[Version comparison data]
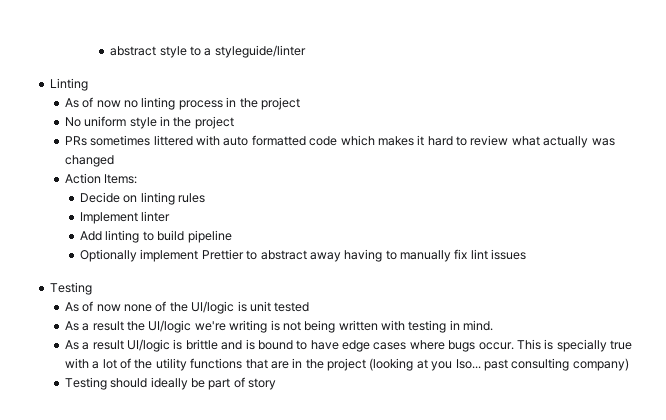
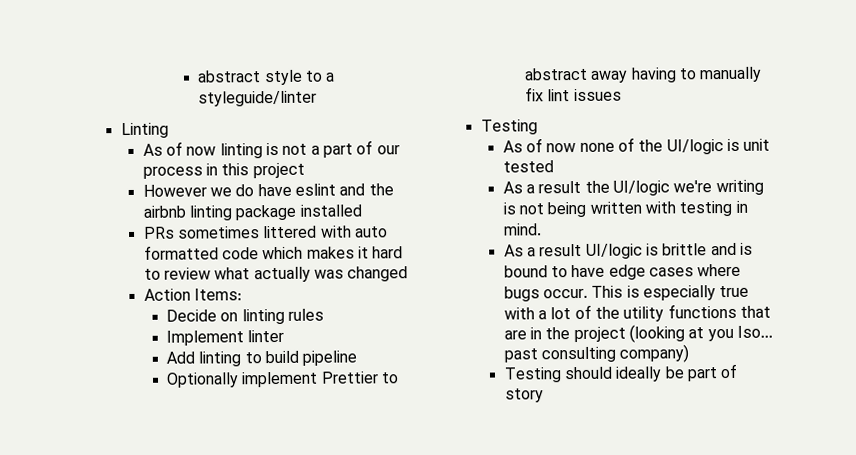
- As of now no linting process in the project
- No uniform style in the project
+ As of now linting is not a part of our process in this project
+ However we do have eslint and the airbnb linting package installed
- This is specially true with a lot of the utility functions that are in the project (looking at you Iso... past consulting company)
+ This is especially true with a lot of the utility functions that are in the project (looking at you Iso... past consulting company)

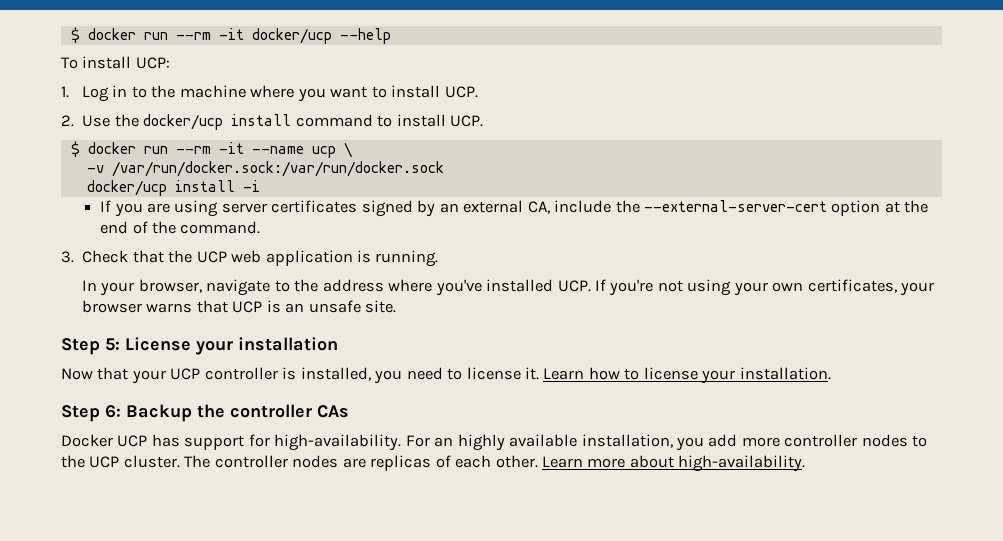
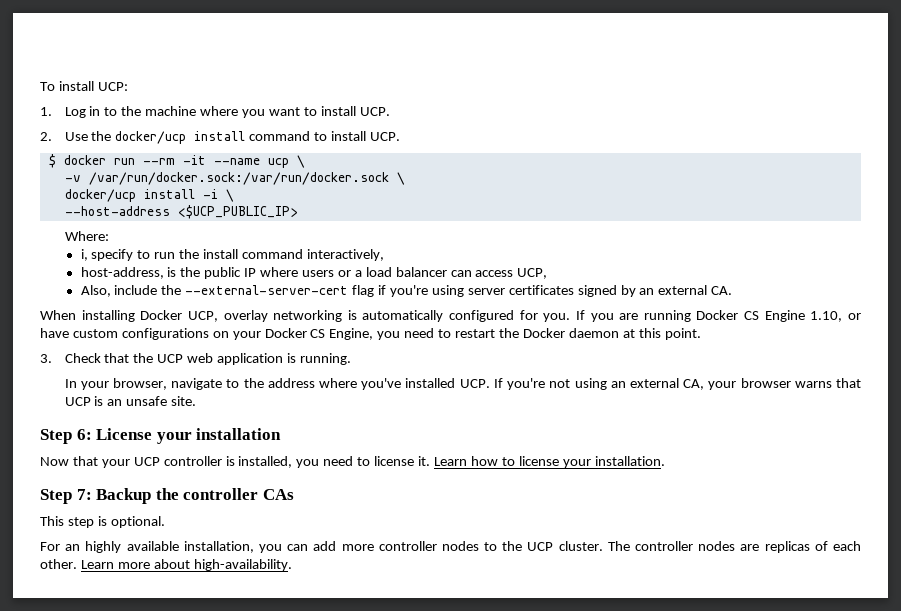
- $ docker run --rm -it docker/ucp --help
- -v /var/run/docker.sock:/var/run/docker.sock
+ -v /var/run/docker.sock:/var/run/docker.sock \
- docker/ucp install -i
- If you are using server certificates signed by an external CA, include the --external-server-cert option at the end of the command.
+ docker/ucp install -i \
+ --host-address <$UCP_PUBLIC_IP>
+ Where:
+ i, specify to run the install command interactively,
+ host-address, is the public IP where users or a load balancer can access UCP,
+ Also, include the --external-server-cert flag if you're using server certificates signed by an external CA.
+ When installing Docker UCP, overlay networking is automatically configured for you. If you are running Docker CS Engine 1.10, or have custom configurations on your Docker CS Engine, you need to restart the Docker daemon at this point.
- In your browser, navigate to the address where you've installed UCP. If you're not using your own certificates, your browser warns that UCP is an unsafe site.
+ In your browser, navigate to the address where you've installed UCP. If you're not using an external CA, your browser warns that UCP is an unsafe site.
- Step 5: License your installation
+ Step 6: License your installation
- Step 6: Backup the controller CAs
+ Step 7: Backup the controller CAs
- Docker UCP has support for high-availability. For an highly available installation, you add more controller nodes to the UCP cluster.
+ This step is optional.
+ For an highly available installation, you can add more controller nodes to the UCP cluster.

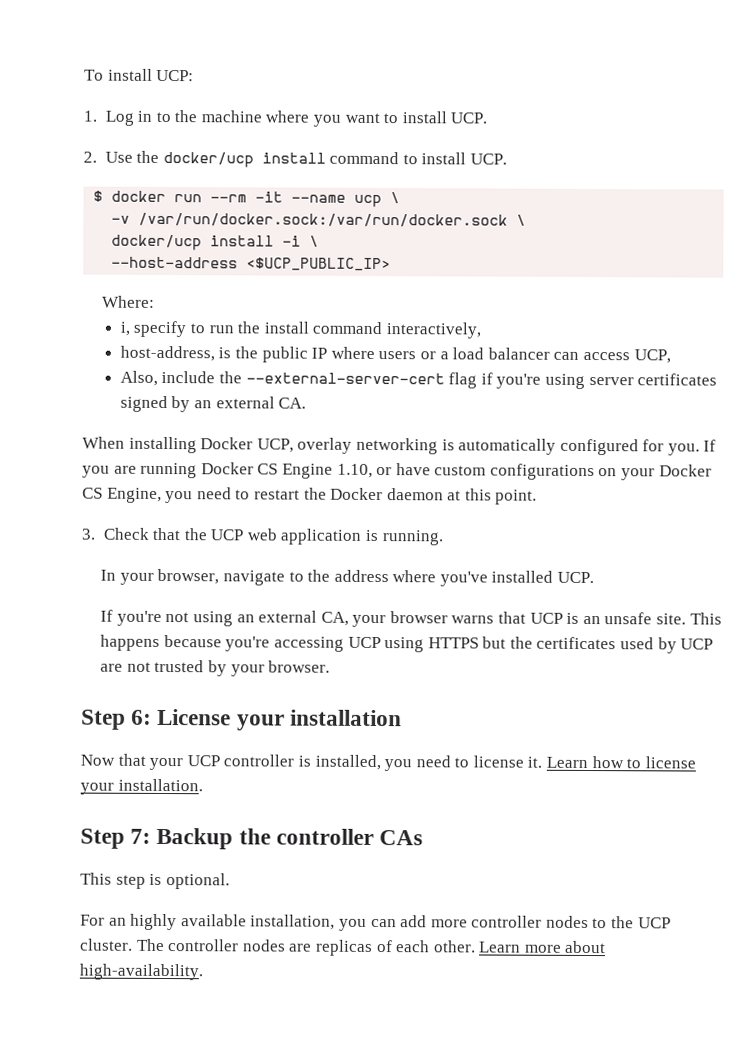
- In your browser, navigate to the address where you've installed UCP. If you're not using an external CA, your browser warns that UCP is an unsafe site.
+ In your browser, navigate to the address where you've installed UCP.
+ If you're not using an external CA, your browser warns that UCP is an unsafe site. This happens because you're accessing UCP using HTTPS but the certificates used by UCP are not trusted by your browser.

WORK ITEM =
List the lines of the entries that include "cluster".

TASK RESULT =
- Docker UCP has support for high-availability. For an highly available installation, you add more controller nodes to the UCP cluster.
+ For an highly available installation, you can add more controller nodes to the UCP cluster.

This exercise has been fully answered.